Unequal distribution of healthcare is due to a variety of barriers, as well as socioeconomic factors. Patients who have little income, education, and knowledge of the healthcare system are less likely to receive adequate health services (Smedley et al). Smedly et al have also shown research to date, demonstrating healthcare provider’s diagnostic and treatment decisions, as well as their feelings about patients, are influenced by patients race or ethnicity and stereotypes associated with them. Both, the lack of knowledge from the patients and the physician’s stereotypical judgment have contributed a great deal in lower class patients receiving unequal healthcare. Therefore, if these barriers and bias judgments are not addressed the patients of lower socioeconomic class will end up like the passengers on the S.S. Titanic where death was chosen for them.
Works Cited
Pappas, G. "Elucidating the Relationships between Race, Socioeconomic Status, and Health." American Journal of Public Health 84.6 (1994): 892-93. Web.

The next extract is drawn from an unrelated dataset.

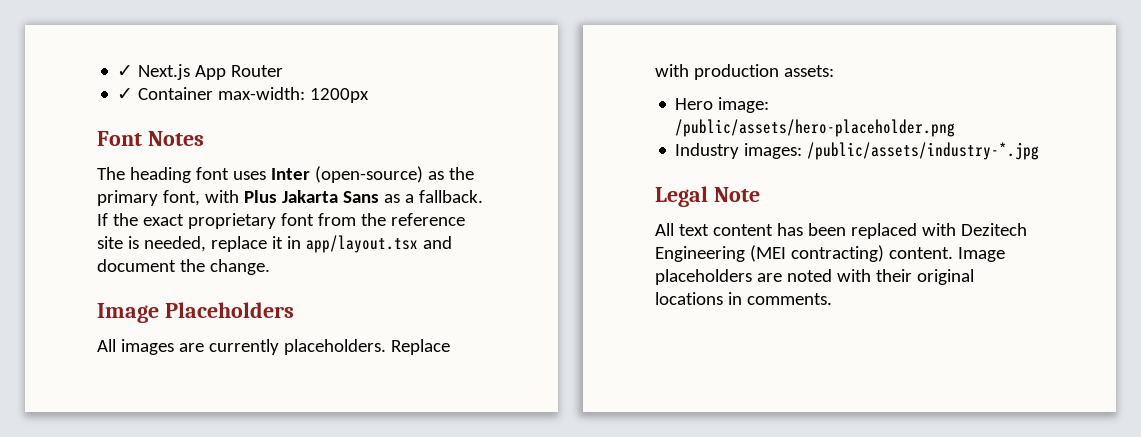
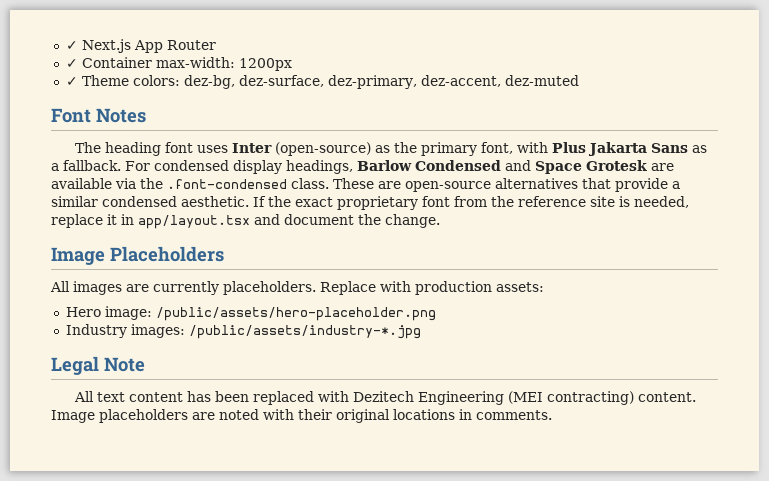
+ ✓ Theme colors: dez-bg, dez-surface, dez-primary, dez-accent, dez-muted
+ For condensed display headings, Barlow Condensed and Space Grotesk are available via the .font-condensed class. These are open-source alternatives that provide a similar condensed aesthetic.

Scheppers E, Van Dongen E, Dekker J, Geertzen J. "Potential Barriers to the Use of Health Services among Ethnic Minorities." Family Practice 23.3 (2006): 325-48.Oxfordjournals.org. 13 Feb. 2006. Web.
Scott, Janny. "Life at the Top in America Isn 't Just Better, It 's Longer." - Series. The New York Times, 16 May 2005. Web.
Smedley, D. Brian, Stith Y. Adrienne, and Nelson R. Alan. “Unequal Treatment: Confronting Racial and Ethnic Disparities in Health Care.” Washington, D.C.: National Academy, 2003. Web.
Subramanian V, Ichiro Kawachi. "Social Class and Survival on the S.S. Titanic." Social Science and Medicine 22.6 (1986): 687-90. Web.